The poison was quick.

A small accident:
The road curved but I didn’t.
What a lousy world.

You get the idea.)

We didn’t stay for the second feature, but the first one was excellent!

It was THE CITY THAT NEVER SLEEPS (1953), with Gig Young, Chill Wills, William Talman (Hamilton Burger, from PERRY MASON), Edward Arnold, Marie Windsor, and even – in a small role – young Tom Poston.

Sample dialogue:

“When I first came to this town I was gonna be - oh, there were a lot of things I was gonna do. Become famous. But Chicago's the big melting pot, and I got melted, but good.”

“He’s just a nice guy, who shouldn’t die like a freak in a window.”

Angelface, seductive, to Johnny: “Come here.”
Johnny, hard-bitten, to Angelface: “I’ve been there.”

There was a corrupt lawyer, his conniving adulterous wife, a bitter stripper, an ambivalent cop, a magician turned pickpocket turned hitman, a loving loyal wife, a shrewish mother-in-law, a guy pretending to be a robot to lure customers into a strip joint, and – my personal favorite – Chill Wills as Chicago. Chicago narrates the movie, and then – disguised as a cop – accompanies Johnny on his voyage of self-discovery. Also, the movie takes place in real time, kind of.

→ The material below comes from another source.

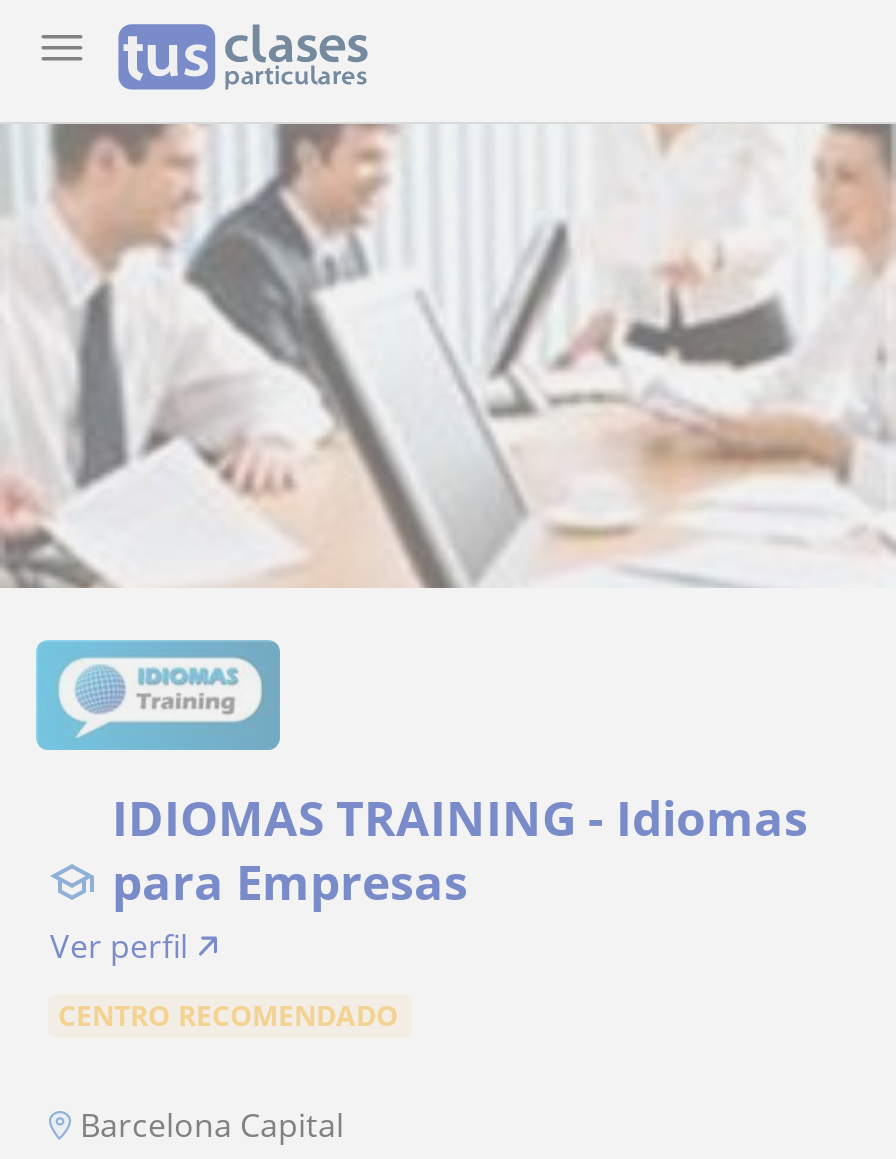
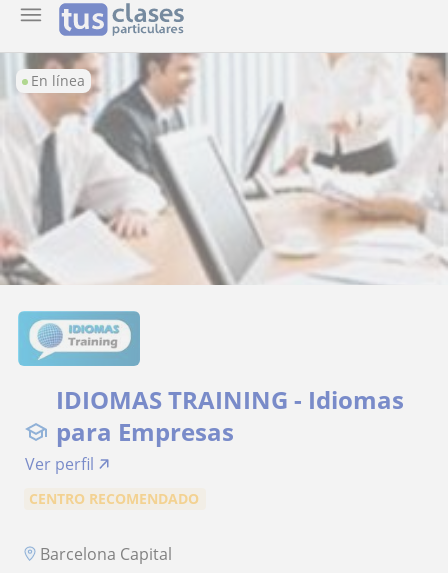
+ En línea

Martin Scorsese, for whom this movie is a guilty pleasure, we were told, loaned his personal print of it for the showing. If you ever get a chance, and you’re a fan of the genre, check it out. What a hoot.


Anonymous pops said...

Somewhere in the Bible under Sidrach it says to not mourn your father even though his mind should fail.

Thanks, I tried, but I didn't get very far. Here's this guy and he did all this stuff you thought was so amazing, you fought because you were alike than you cared to admit, and now what?

How can you not honor thy father and still not grieve at this?

Been there - done that - if you need to talk.